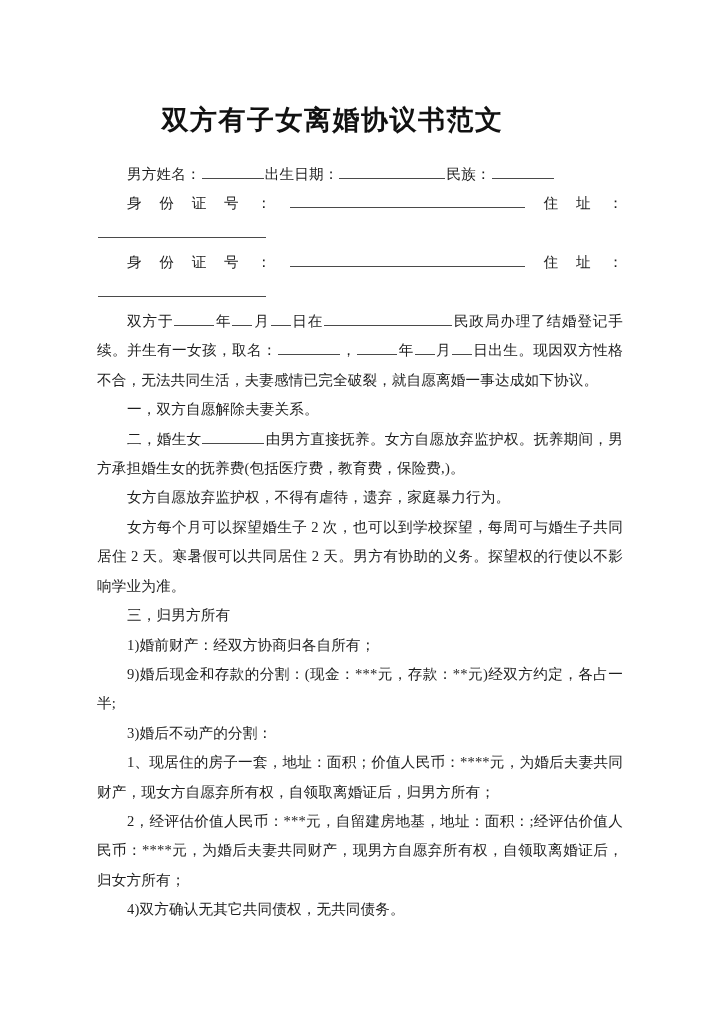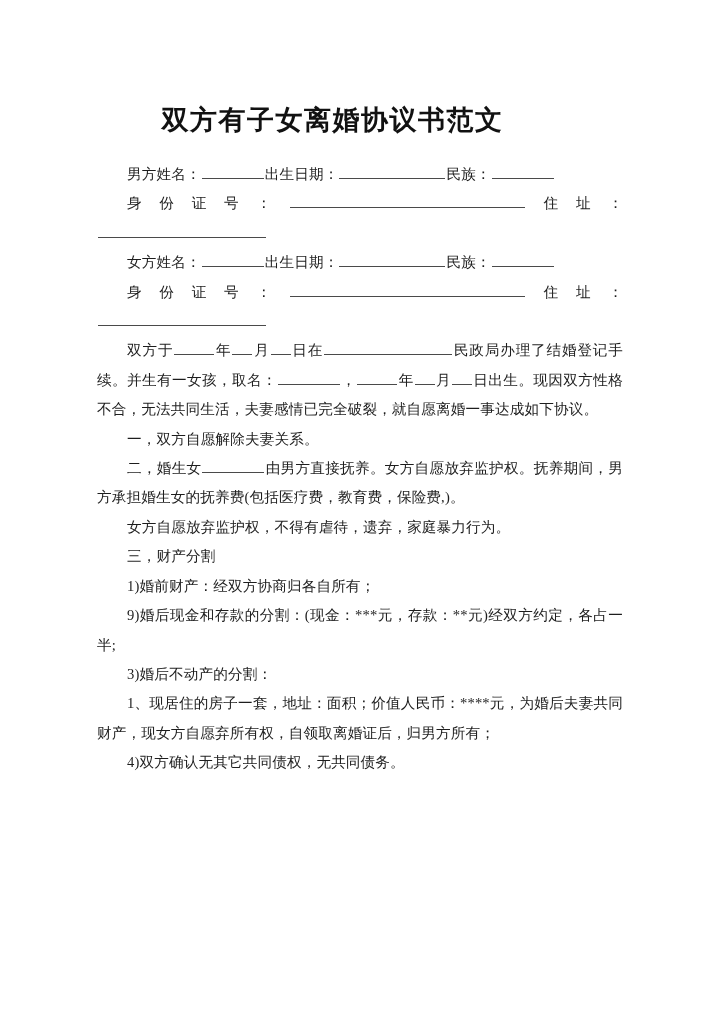--- a/index.html
+++ b/index.html
@@ -96,9 +96,6 @@
       <span>身份证号：</span><span class="blank b-id"></span><span>住址：</span><span class="blank b-addr"></span>
     </p>
 
-    <p class="line indent">
-      <span>女方姓名：</span><span class="blank b-6"></span><span>出生日期：</span><span class="blank b-10"></span><span>民族：</span><span class="blank b-6"></span>
-    </p>
 
     <p class="line indent">
       <span>身份证号：</span><span class="blank b-id"></span><span>住址：</span><span class="blank b-addr"></span>

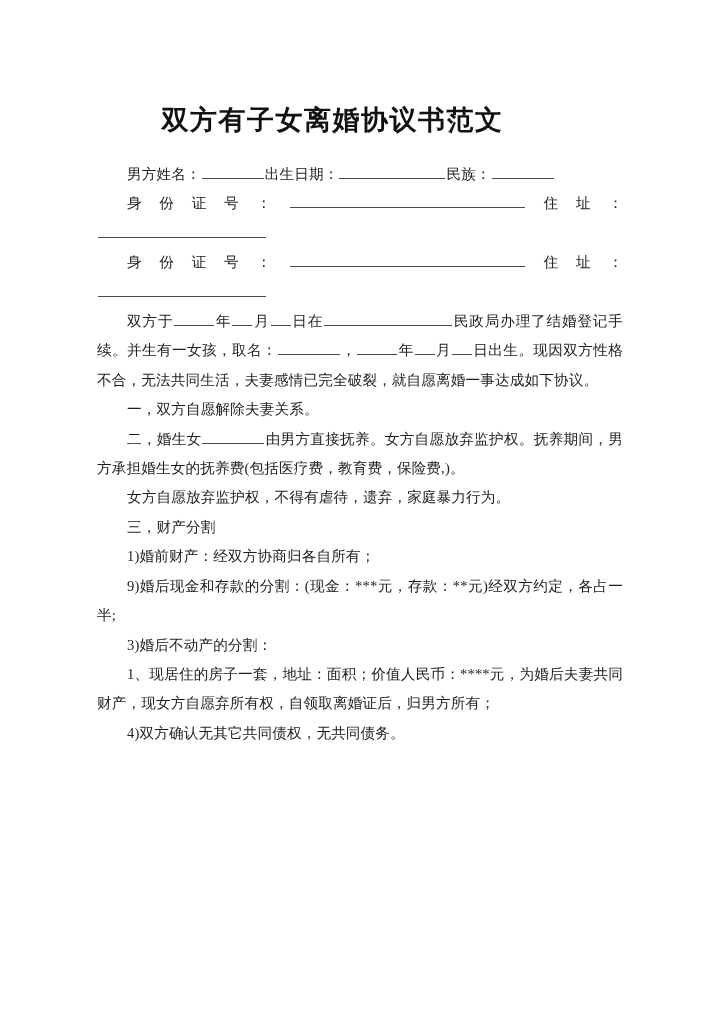--- a/index.html
+++ b/index.html
@@ -113,6 +113,7 @@
 
     <p class="line indent">女方自愿放弃监护权，不得有虐待，遗弃，家庭暴力行为。</p>
 
+    <p class="line indent">女方每个月可以探望婚生子 2 次，也可以到学校探望，每周可与婚生子共同居住 2 天。寒暑假可以共同居住 2 天。男方有协助的义务。探望权的行使以不影响学业为准。</p>
 
     <p class="line indent">三，财产分割</p>
 

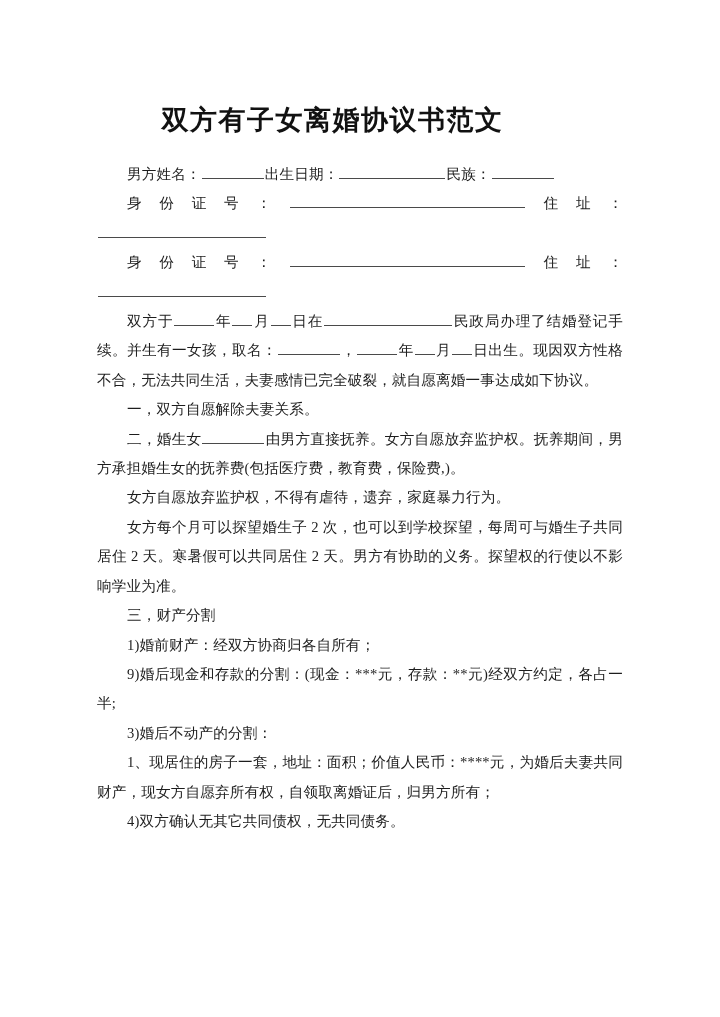--- a/index.html
+++ b/index.html
@@ -115,7 +115,7 @@
 
     <p class="line indent">女方每个月可以探望婚生子 2 次，也可以到学校探望，每周可与婚生子共同居住 2 天。寒暑假可以共同居住 2 天。男方有协助的义务。探望权的行使以不影响学业为准。</p>
 
-    <p class="line indent">三，财产分割</p>
+    <p class="line indent">三，归男方所有</p>
 
     <p class="line indent">1)婚前财产：经双方协商归各自所有；</p>
     <p class="line indent">9)婚后现金和存款的分割：(现金：***元，存款：**元)经双方约定，各占一半;</p>

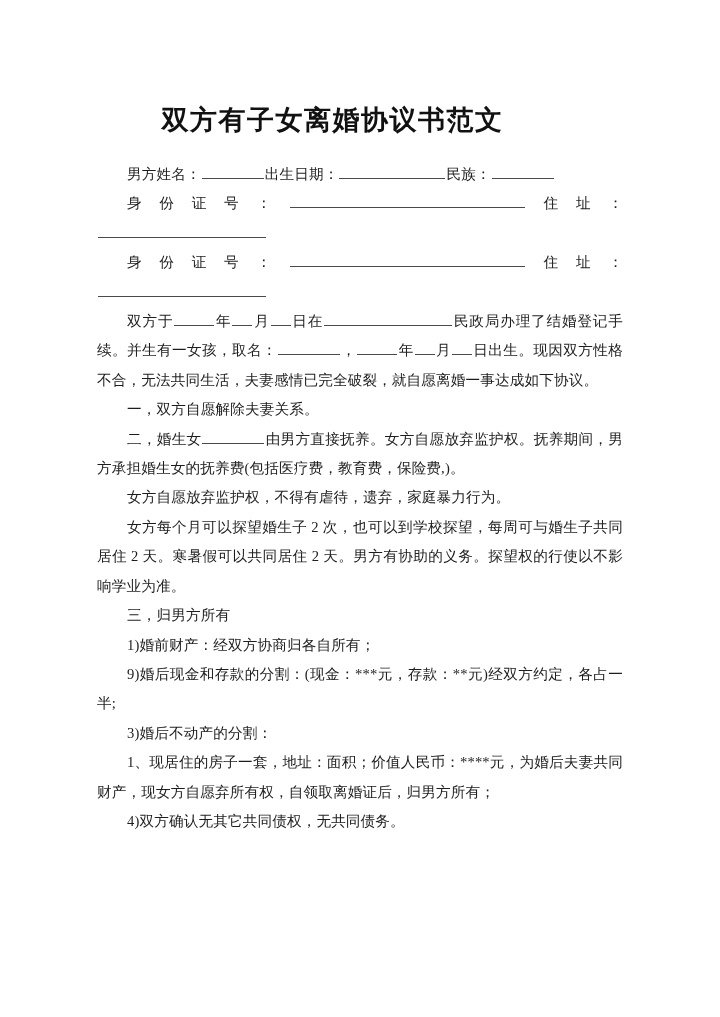--- a/index.html
+++ b/index.html
@@ -121,6 +121,7 @@
     <p class="line indent">9)婚后现金和存款的分割：(现金：***元，存款：**元)经双方约定，各占一半;</p>
     <p class="line indent">3)婚后不动产的分割：</p>
     <p class="line indent">1、现居住的房子一套，地址：面积；价值人民币：****元，为婚后夫妻共同财产，现女方自愿弃所有权，自领取离婚证后，归男方所有；</p>
+    <p class="line indent">2，经评估价值人民币：***元，自留建房地基，地址：面积：;经评估价值人民币：****元，为婚后夫妻共同财产，现男方自愿弃所有权，自领取离婚证后，归女方所有；</p>
     <p class="line indent">4)双方确认无其它共同债权，无共同债务。</p>
 
   </div>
********************
--- What the task requires ---
Provide the number of lines in these entries that hold the word "为婚后夫妻共同财产", without any accompanying text.

--- Response to the task ---
2